Della passione per il vino Laura Piscopo ha fatto un lavoro vero. È sommelier professionista nel ristorante “La lampara” a Sciacca, dove “padroneggia” le 1.300 etichette della carta dei vini e dei 400 distillati da suggerire ai clienti anche con un pizzico di psicologia. «Di solito quando capisco che la persona che ho davanti non se ne intende per nulla e magari ha ordinato una bottiglia costosissima solo per “fare colpo”, cerco di fargli cambiare idea e la prima domanda che gli faccio è “di solito cosa beve?”, più complicato è parlare con chi è convinto del fatto suo su cose che, magari, non hanno senso. In Sicilia specialmente c’è chi nel 2021 ti chiede un “bianco di quest’anno” perché il 2020 “è vecchio”. Purtroppo c’è questa forma di omologazione celebrale per cui il bianco va bevuto giovane e il rosso necessariamente “vecchio”. Ma non è così, ci sono bianchi che vanno bevuti vecchi e rossi che danno il meglio da “giovani”. Per quanto possa sembrare una cosa stupida, è la cosa più difficile da far capire ad un cliente». «Una volta una persona mi ha chiesto uno “chardonnay barricato dell’annata in corso”. Ci ho messo una buona mezz’ora per fargli capire che se lo voleva barricato questo vino avrebbe dovuto avere almeno sei mesi di affinamento in legno e quindi, con la vendemmia fatta in agosto-settembre sarebbe stato impossibile avere un vino dell’annata in corso…».

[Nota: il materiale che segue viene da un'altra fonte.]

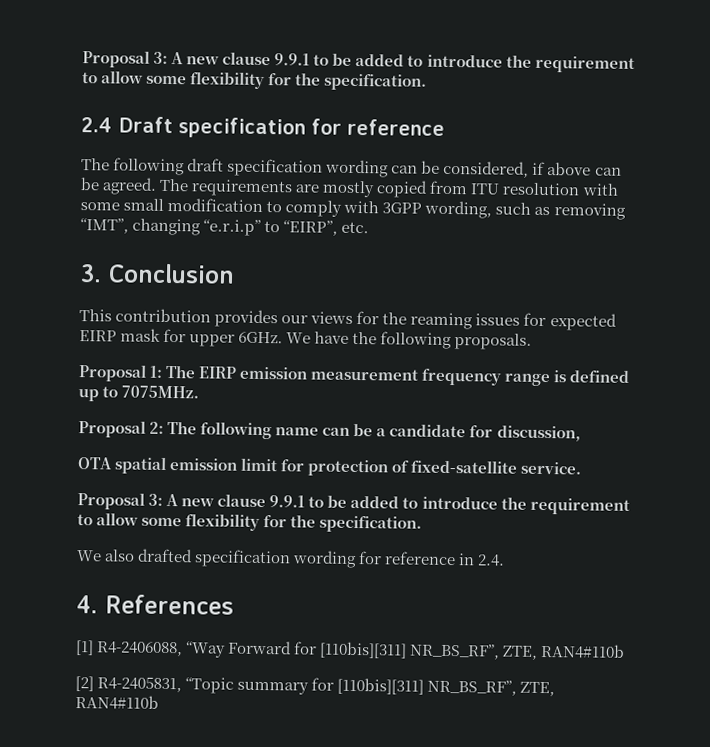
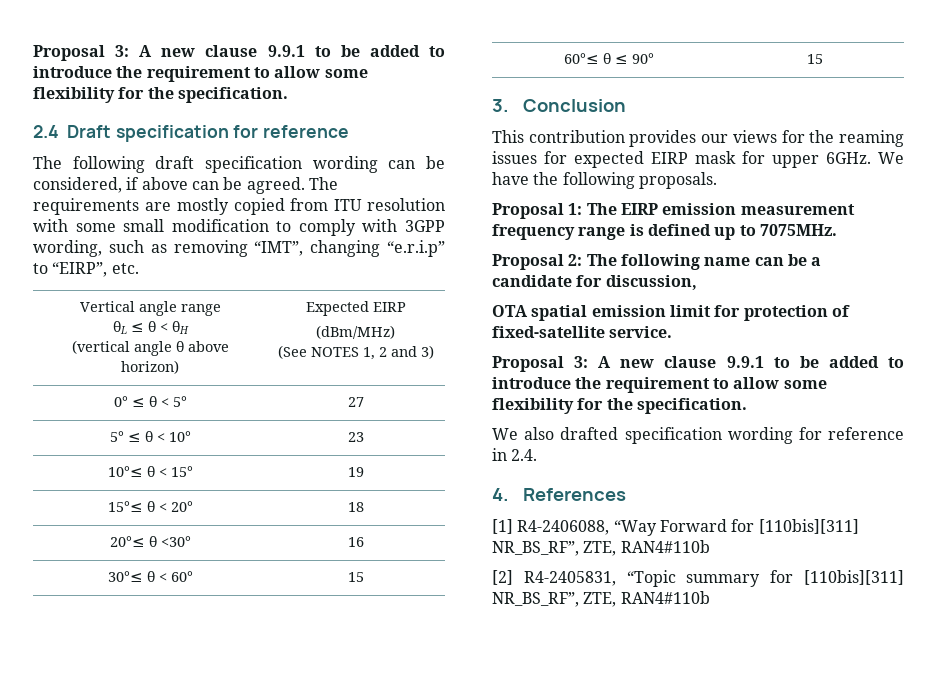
+ Vertical angle range
+ θL ≤ θ < θH
+ (vertical angle θ above horizon) | Expected EIRP
+ (dBm/MHz)
+ (See NOTES 1, 2 and 3)
+ 0° ≤ θ < 5° | 27
+ 5° ≤ θ < 10° | 23
+ 10°≤ θ < 15° | 19
+ 15°≤ θ < 20° | 18
+ 20°≤ θ <30° | 16
+ 30°≤ θ < 60° | 15
+ 60°≤ θ ≤ 90° | 15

Con il titolo di miglior sommelier Ais di Sicilia in tasca, adesso Laura parteciperà assieme al migliore dell’anno scorso (Piero Giurdanella della delegazione Ais di Catania), alla finale nazionale di novembre che si terrà a Bologna. Nel 2020, infatti, non si è tenuto (causa Covid) il congresso nazionale dell’Associazione motivo per cui si ritroveranno in due nel tentativo di portare in Sicilia un alloro nazionale. Il primo bicchiere di vino che non si scorda mai? «Credo fosse uno champagne, un Laurent Perrier Rosé, il primo che ho venduto in sala, invece, è stato un Etna Rosso Riserva contrada Zottorinoto di Cottanera. Non ero ancora sommelier, mi chiamarono in sala solo perché parlavo l’inglese e c’era un cliente che voleva un vino dell’Etna. In quell’occasione ho capito che avevo delle potenzialità nascoste che avrei potuto affinare». Il lavoro di Laura Piscopo è sempre in evoluzione e richiede un continuo esercizio di curiosità e aggiornamento. Quale sia l’ultimo vino che l’ha emozionata è presto detto. «La Riserva del Conte Tasca d’Almerita 2010. A mio parere racconta veramente la storia della enologica della Sicilia enologica, con l’utilizzo dei vitigni Perricone e Nero d’Avola affinati nelle botti di castagno che oggi non vengono più utilizzate, ti riporta un po’ al gusto della sicilianità. Poi uno dei miei vini preferiti di sempre il Faro Palari e credo che la zona del messinese fra qualche anno potrà avere un grande successo con vini in grado di competere sul mercato internazionale, un po’ come la zona dell’Etna che dal punto di vista enologico è “esplosa”. Sono convinta che il Messinese potrà regalarci grandi vini».